*INSTRUCTIONS FOR THE TASK*.
Copy out exactly the stretch below, from the line with "right: 14px ->" through the line with "margin-left: 64px ->", both included; the pictures stay out.

*TASK MATERIAL*.
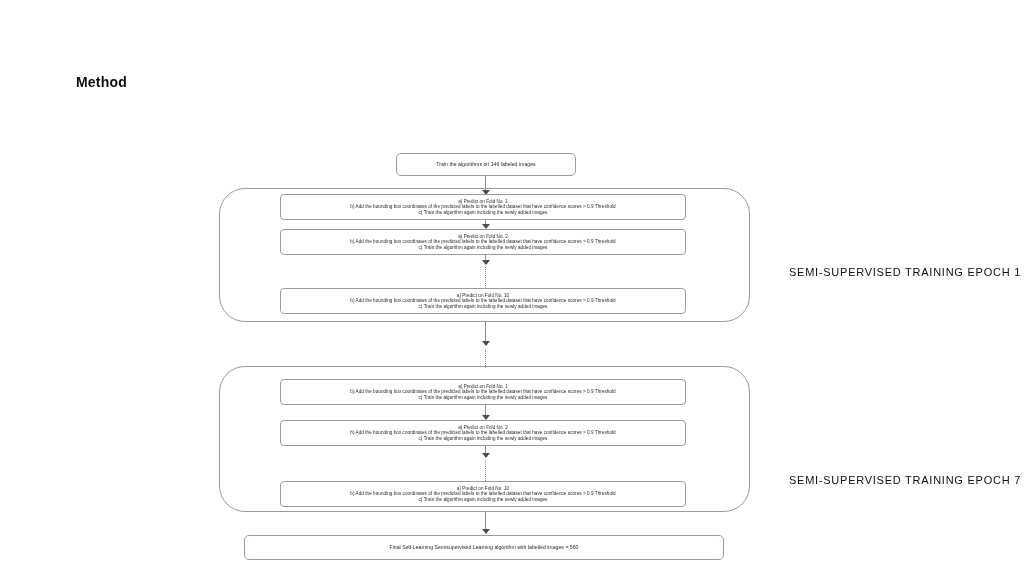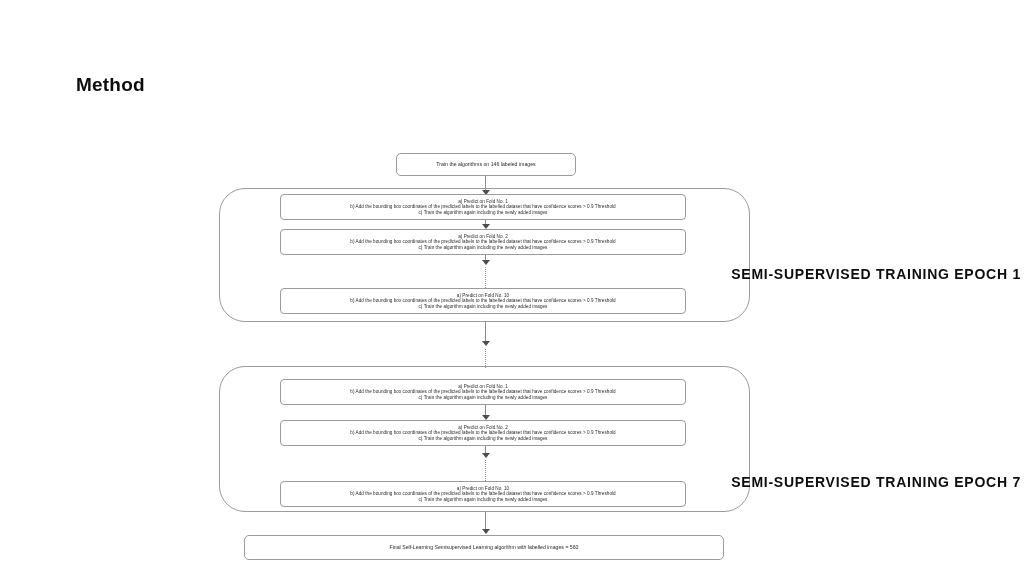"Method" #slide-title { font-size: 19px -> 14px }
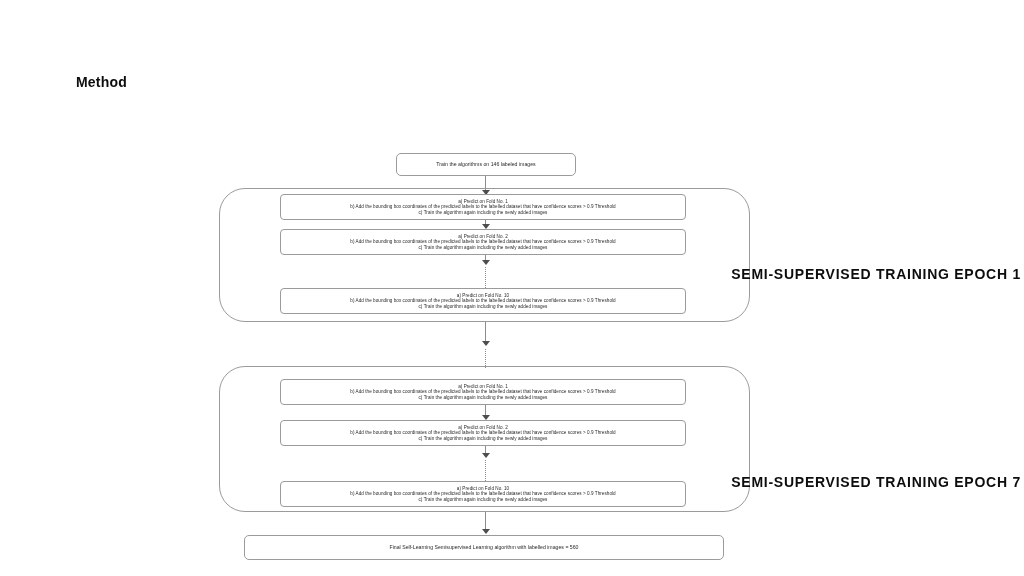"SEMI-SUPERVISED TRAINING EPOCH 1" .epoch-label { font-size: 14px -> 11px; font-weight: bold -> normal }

--

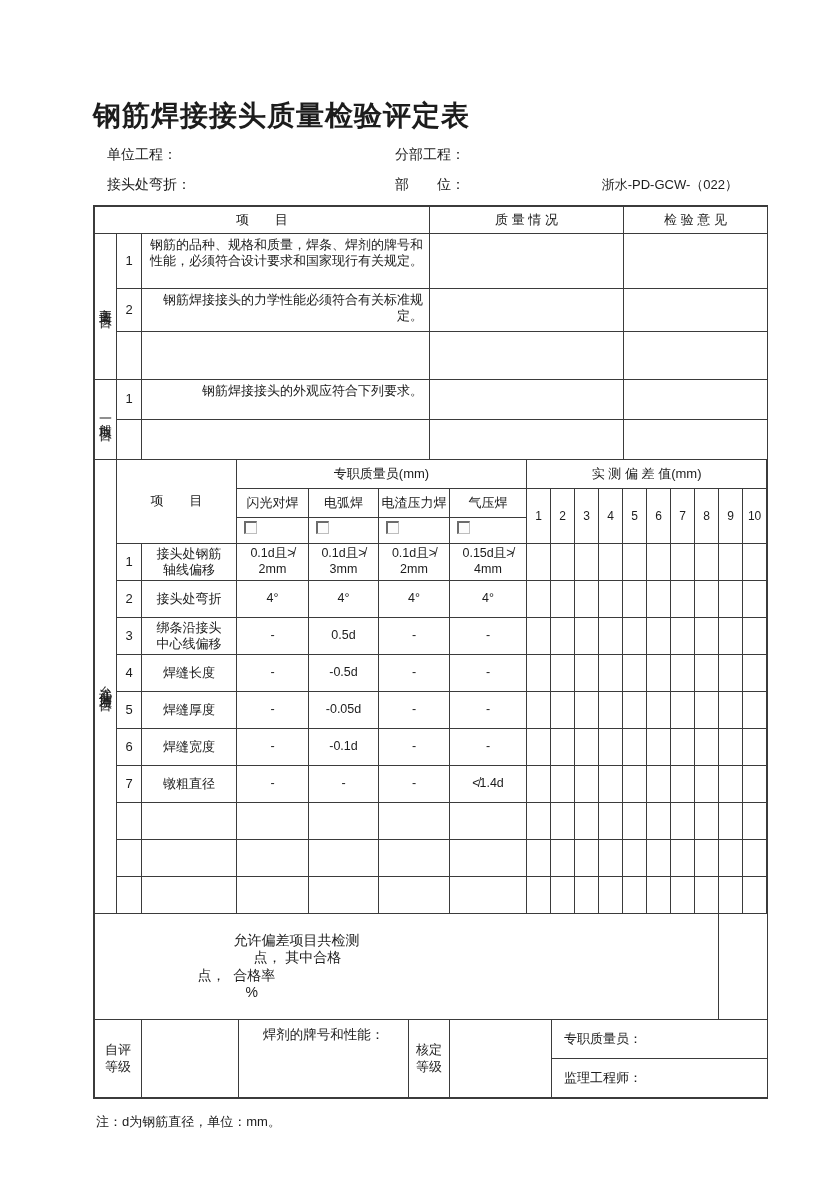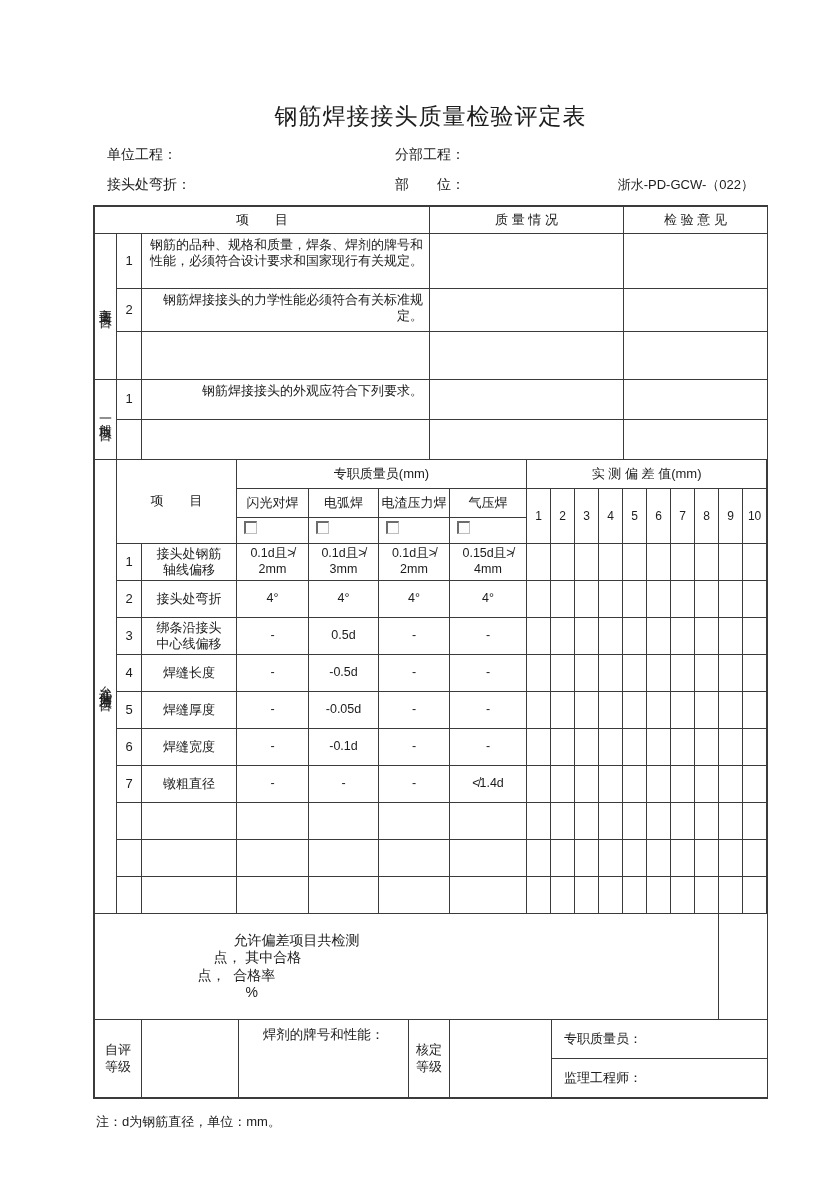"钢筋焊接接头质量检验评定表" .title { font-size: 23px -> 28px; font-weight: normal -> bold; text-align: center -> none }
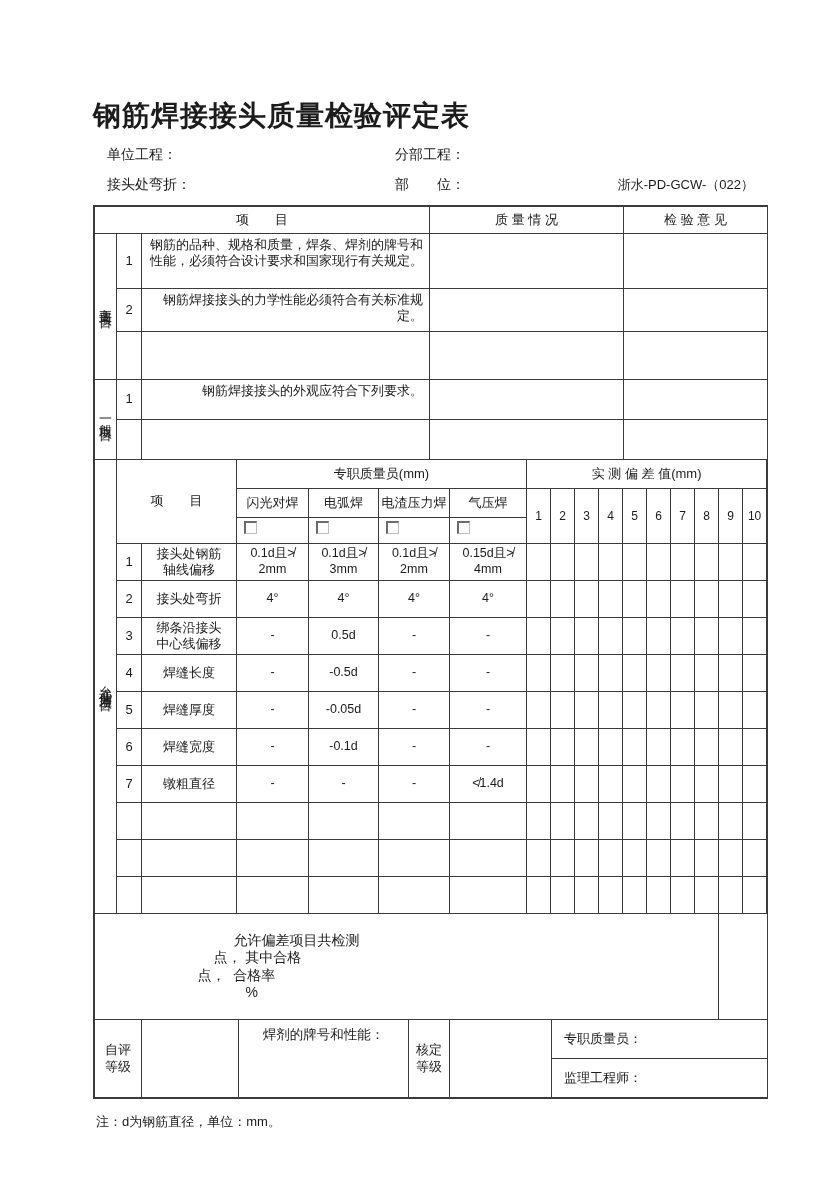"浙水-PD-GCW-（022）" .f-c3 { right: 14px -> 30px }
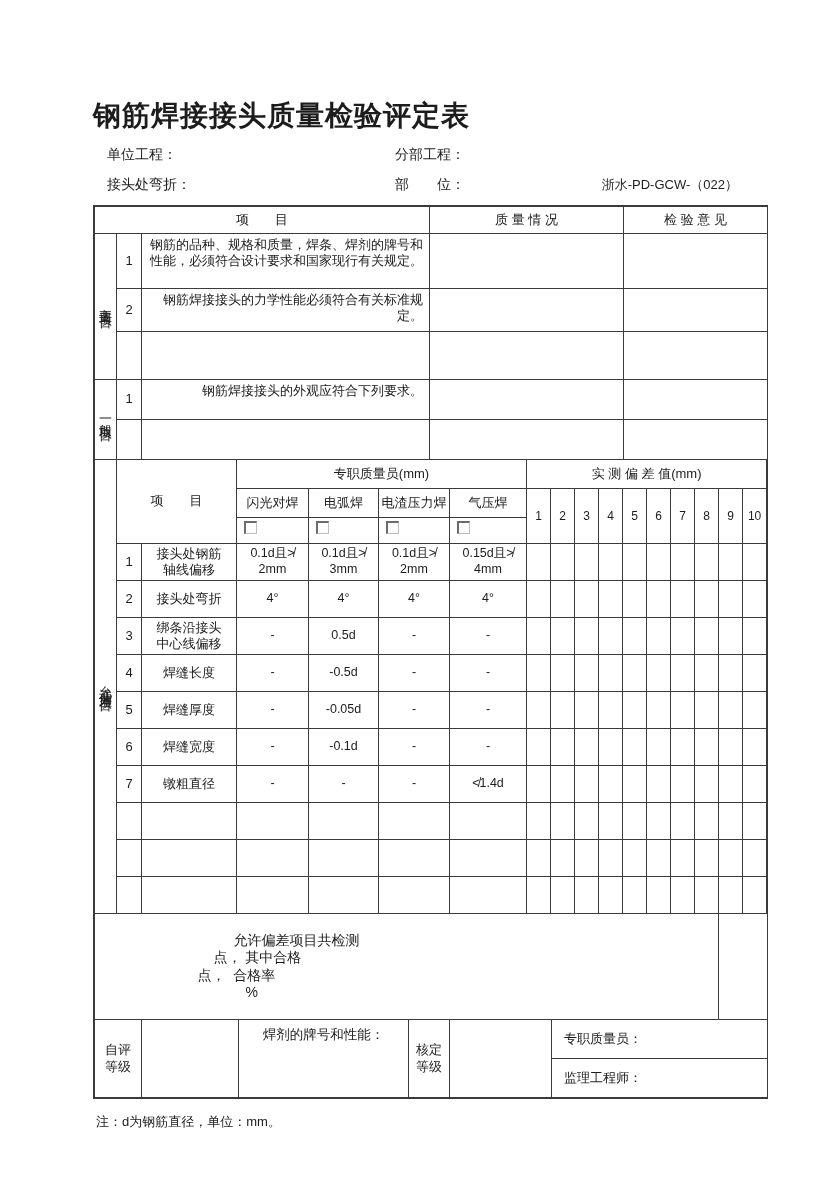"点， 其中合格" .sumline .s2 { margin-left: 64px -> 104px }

*EXPECTED ANSWER*.
"浙水-PD-GCW-（022）" .f-c3 { right: 14px -> 30px }
"点， 其中合格" .sumline .s2 { margin-left: 64px -> 104px }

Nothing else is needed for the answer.